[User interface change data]
-*-

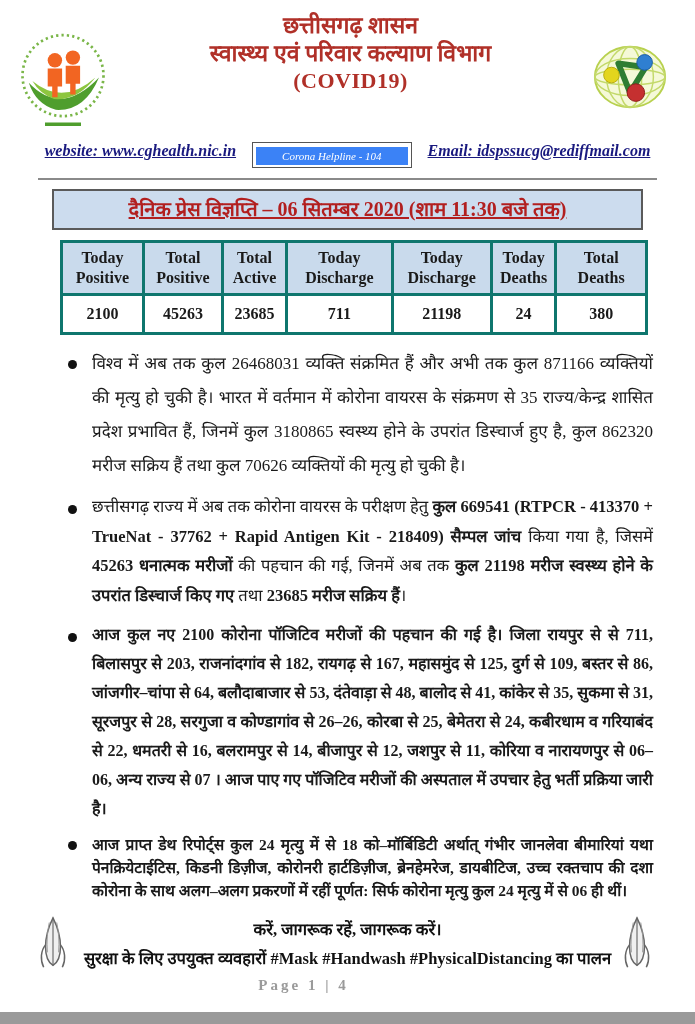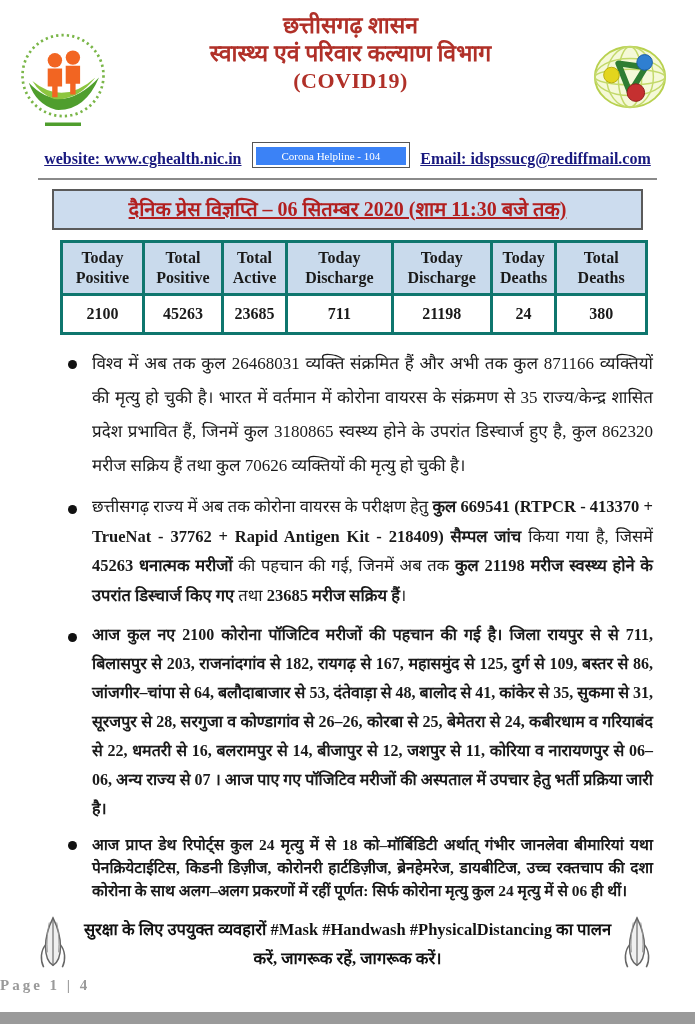"website: www.cghealth.nic.in" .contact-row { align-items: flex-end -> flex-start; font-style: none -> italic; gap: 10px -> 16px }
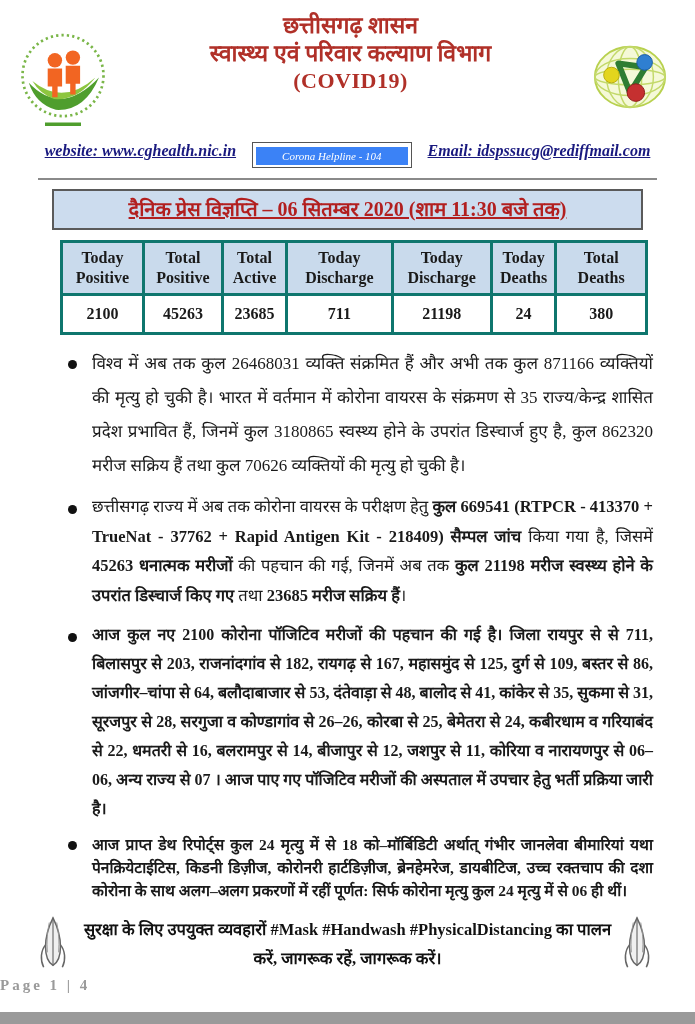"सुरक्षा के लिए उपयुक्त व्यवहारों" div { order: before "करें, जागरूक रहें, जागरूक करें।" -> after "करें, जागरूक रहें, जागरूक करें।" }
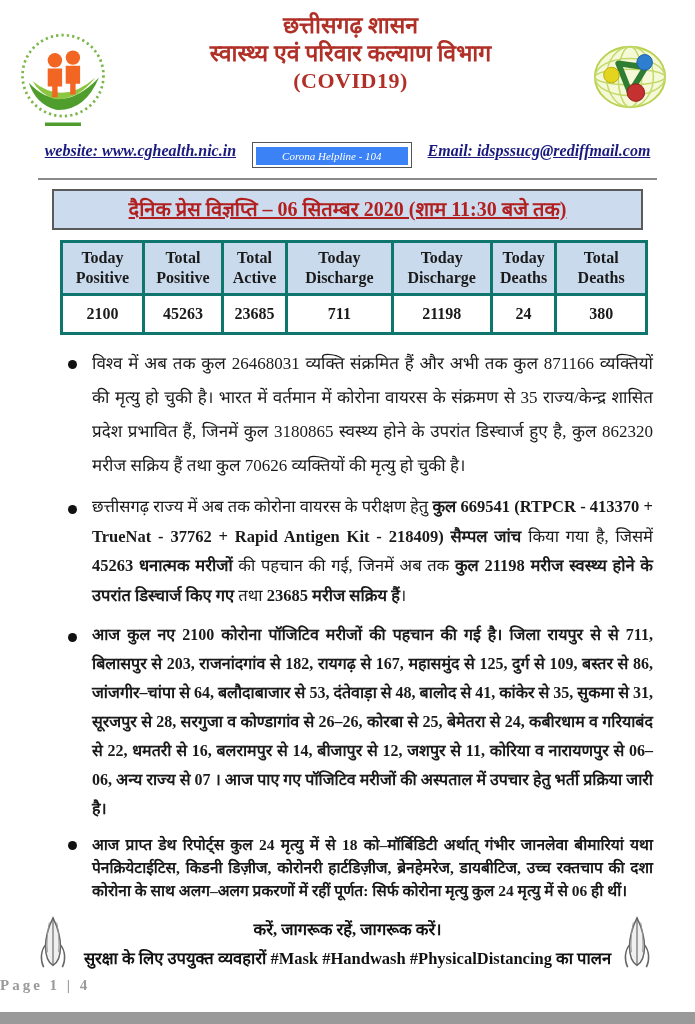"Page 1 | 4" .pageno { text-align: left -> center }
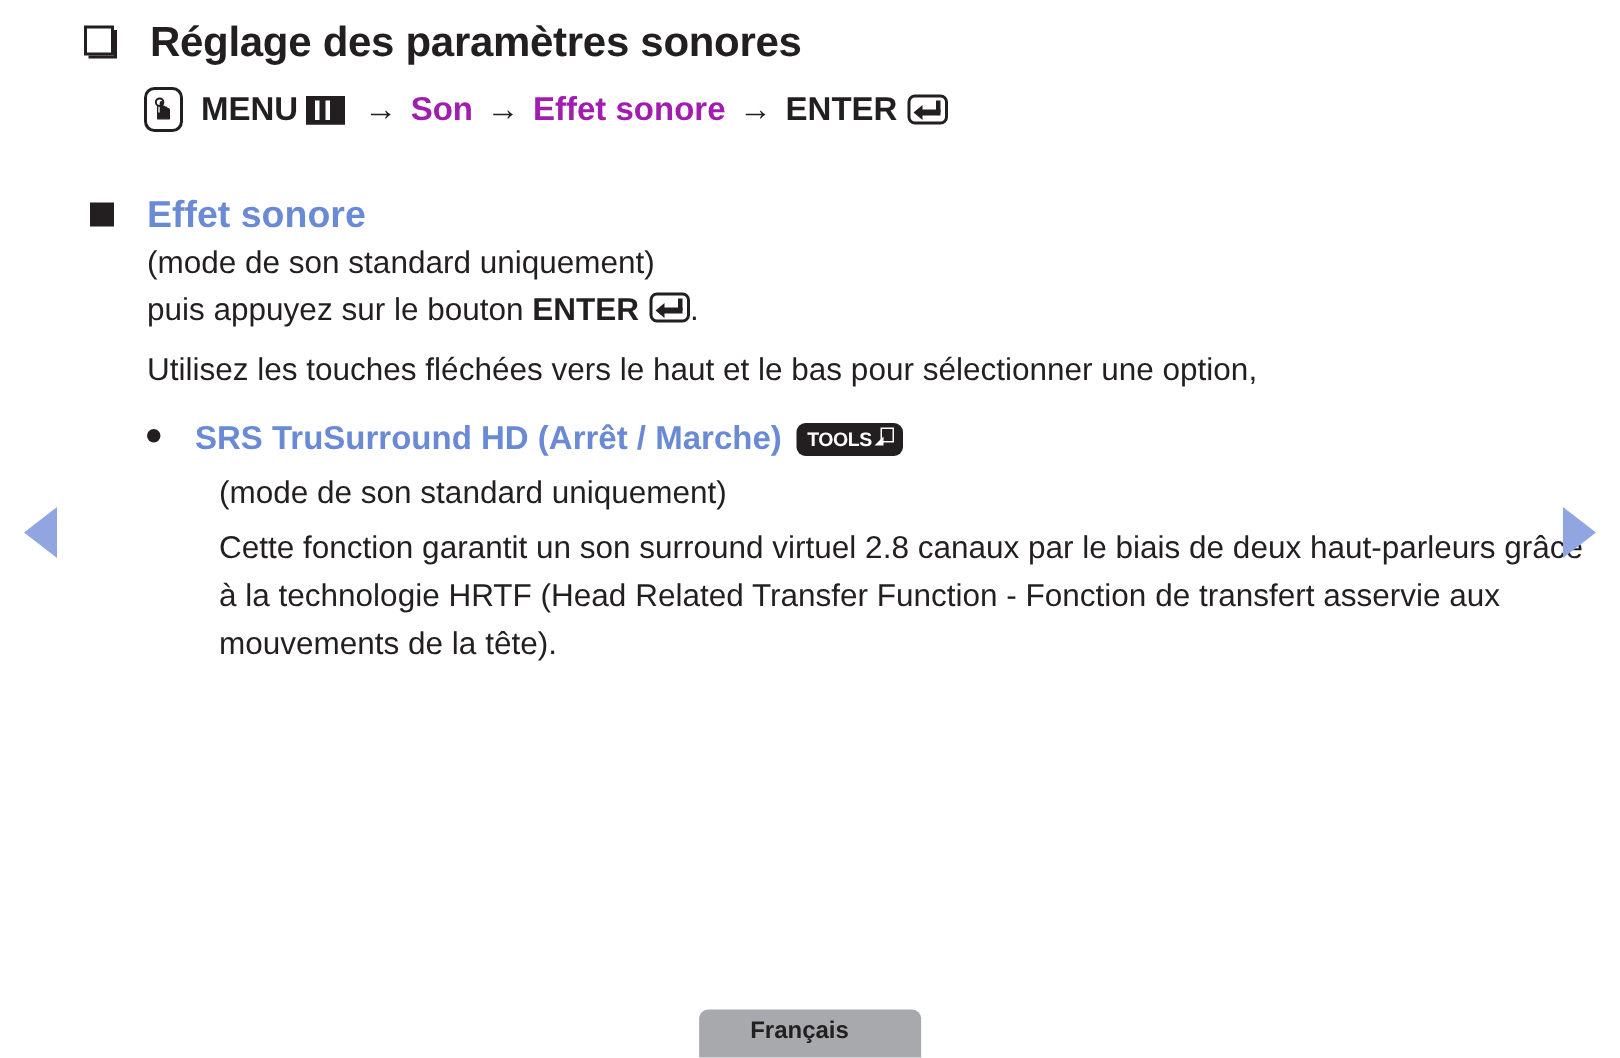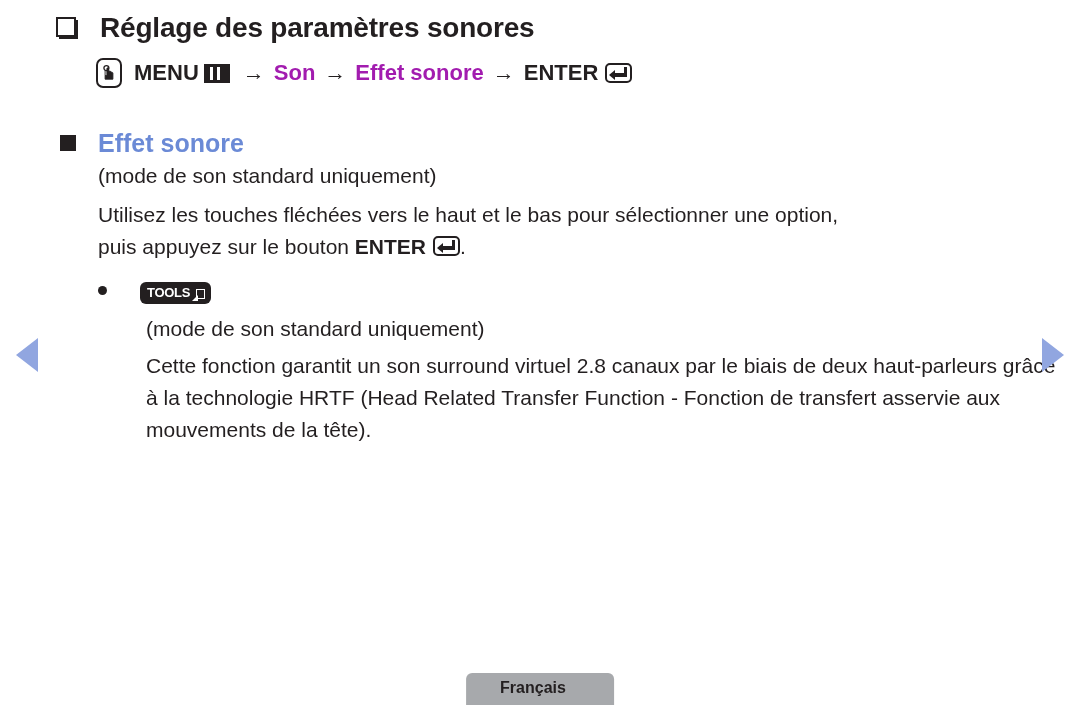"Utilisez les touches fléchées vers" div.body-para { order: before "puis appuyez sur le bouton" -> after "puis appuyez sur le bouton" }
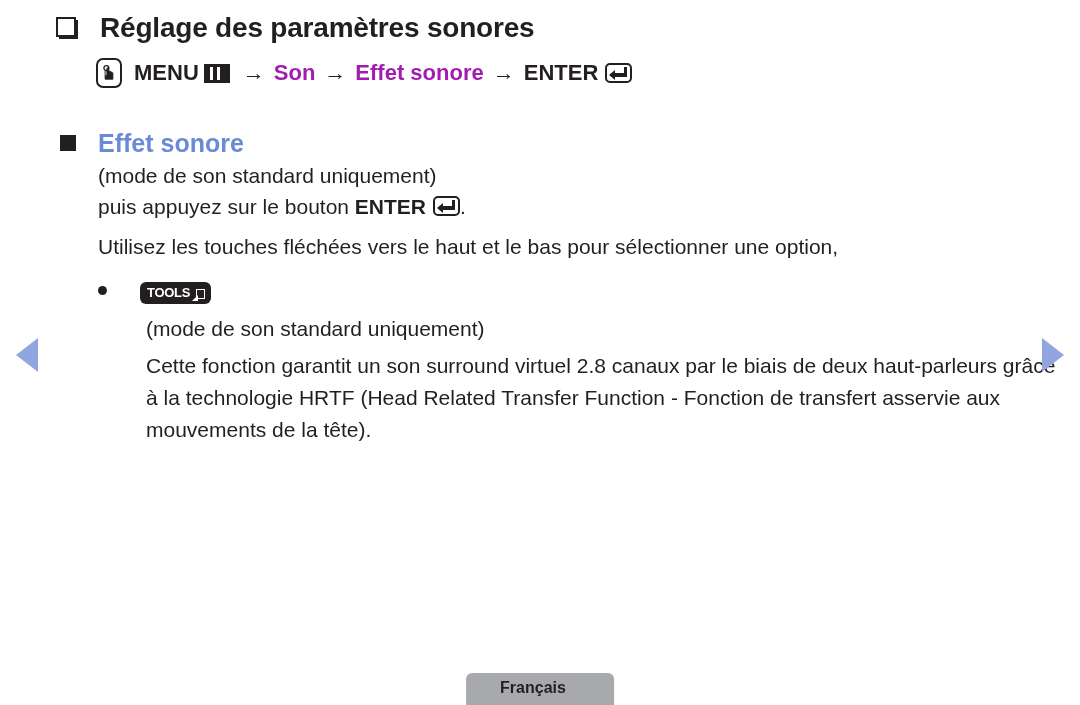"SRS TruSurround HD (Arrêt /" span { html: none -> <span>SRS TruSurround HD (Arrêt / Marche)</span> }
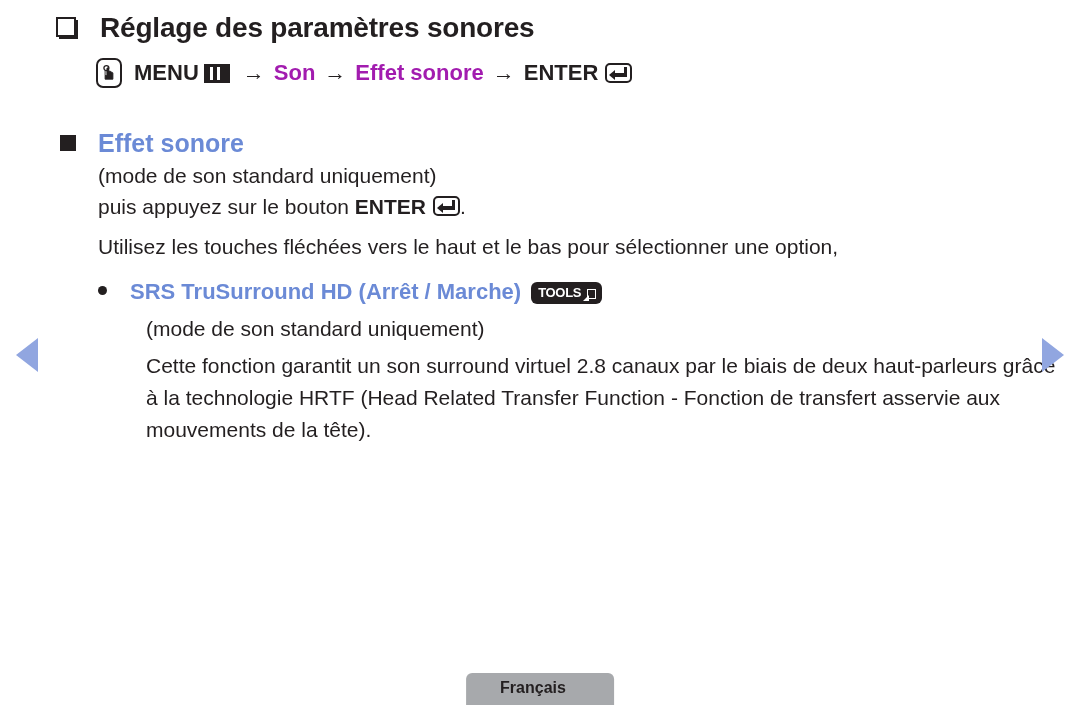"TOOLS" .tools-badge { align-items: flex-end -> flex-start }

-*-

Work order
Using the data above, which lines fall from the one with "text-align: left ->" through the one with "html: none ->"? Repeat them exactly, ends included, minus any pictures.

Result for this task
"Page 1 | 4" .pageno { text-align: left -> center }
"Utilisez les touches fléchées vers" div.body-para { order: before "puis appuyez sur le bouton" -> after "puis appuyez sur le bouton" }
"SRS TruSurround HD (Arrêt /" span { html: none -> <span>SRS TruSurround HD (Arrêt / Marche)</span> }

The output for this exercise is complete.